▶ _Problem description_: Exactly the lines from the one containing "color: #701a75 ->" through the final line of the data below, with pictures omitted, make up the answer.

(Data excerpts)
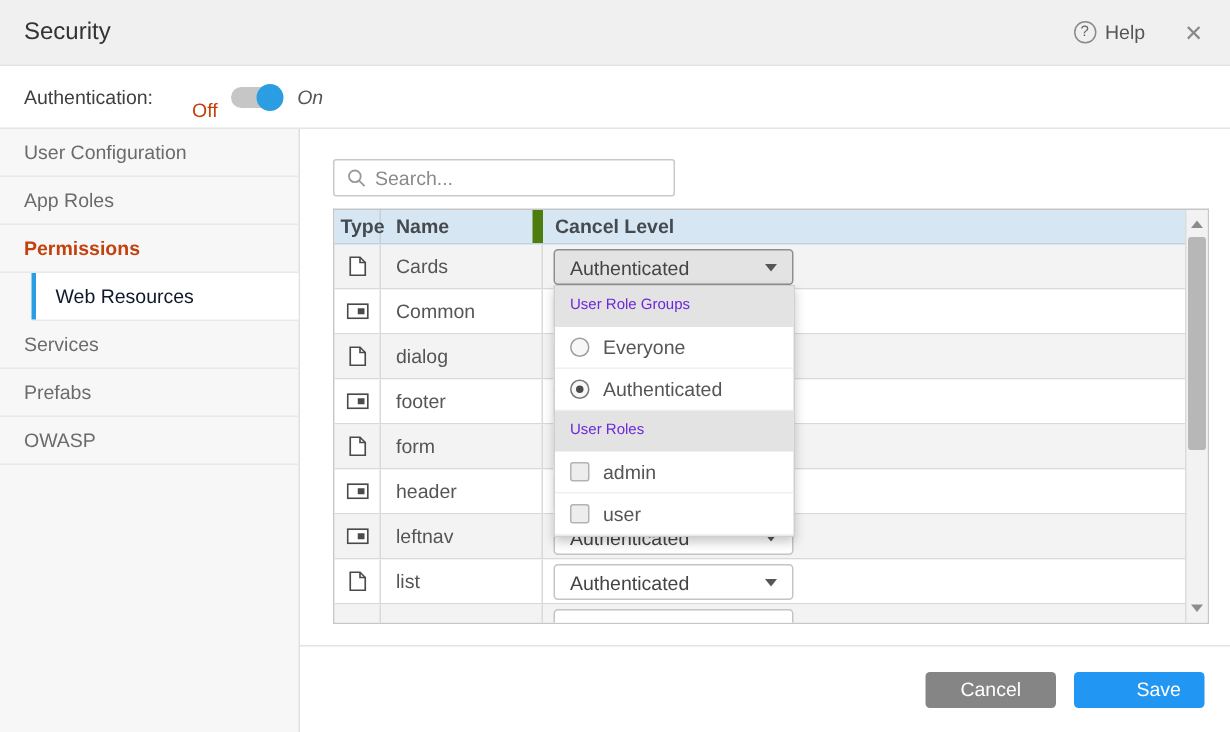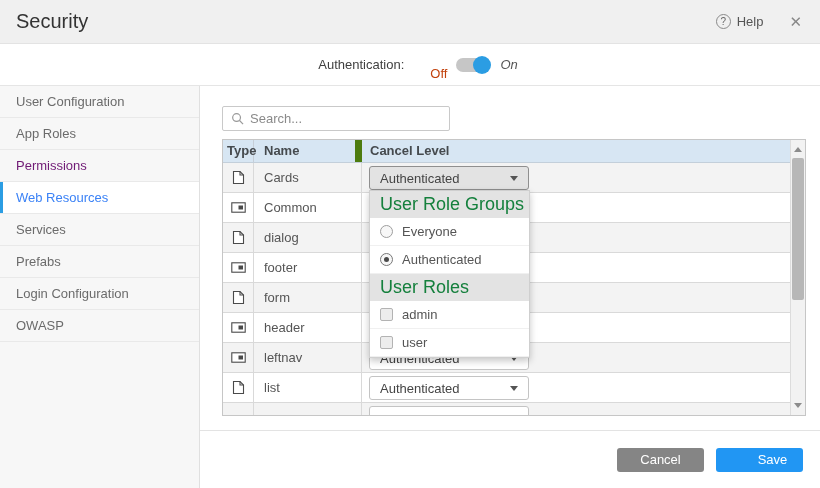"Security" .title { font-size: 20px -> 16px }
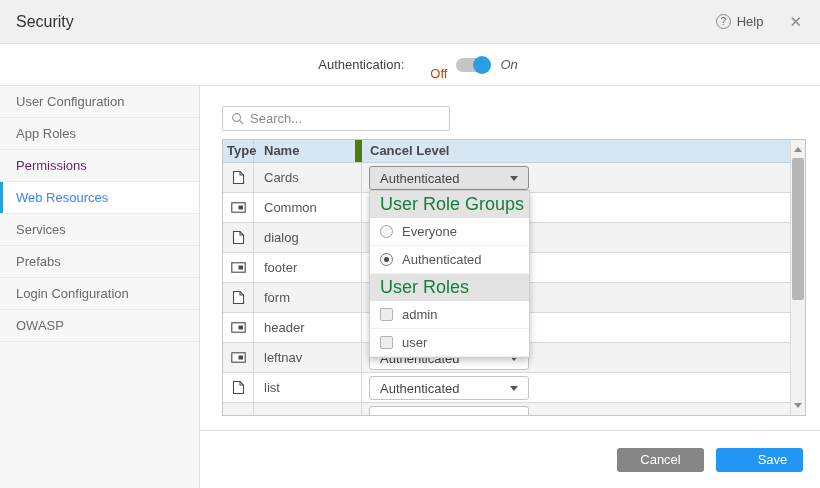"Authentication:" .auth-bar { justify-content: center -> none }
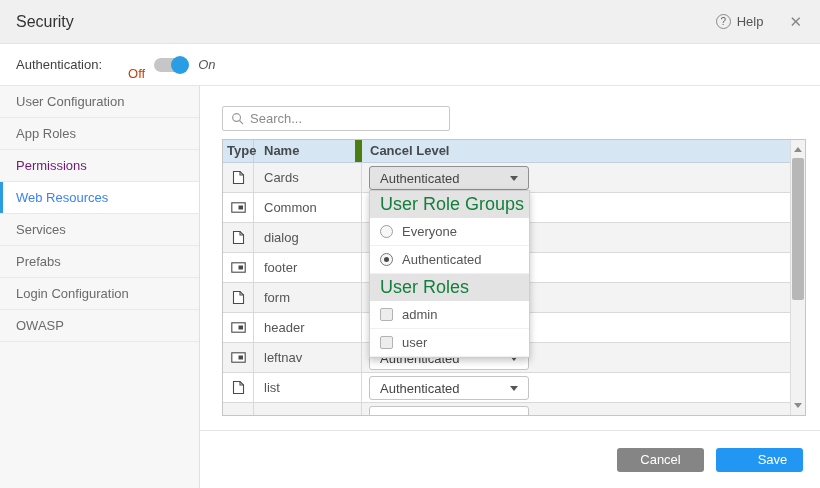"Permissions" .side-item.highlight { color: #701a75 -> #c2410c; font-weight: none -> bold }
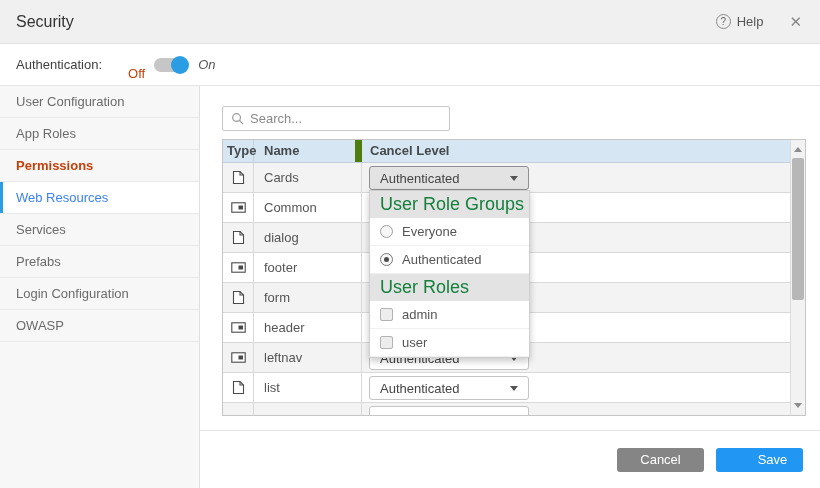"Web Resources" .side-item.active { color: #3b82f6 -> #0f172a; margin-left: none -> 21px }
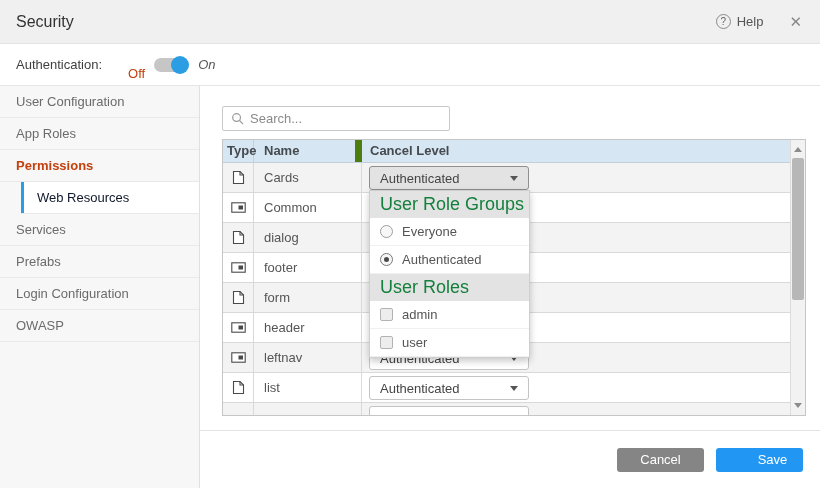"User Role Groups" .dd-section { color: #15803d -> #6d28d9; font-size: 18px -> 10px }
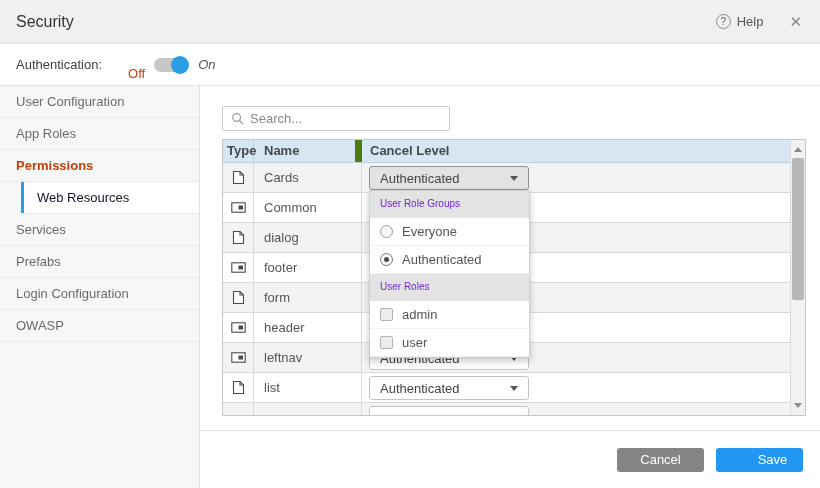"Login Configuration" div.side-item { html: <div><span>Login Configuration</span></div> -> none }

▶ _Your response_:
"Permissions" .side-item.highlight { color: #701a75 -> #c2410c; font-weight: none -> bold }
"Web Resources" .side-item.active { color: #3b82f6 -> #0f172a; margin-left: none -> 21px }
"User Role Groups" .dd-section { color: #15803d -> #6d28d9; font-size: 18px -> 10px }
"Login Configuration" div.side-item { html: <div><span>Login Configuration</span></div> -> none }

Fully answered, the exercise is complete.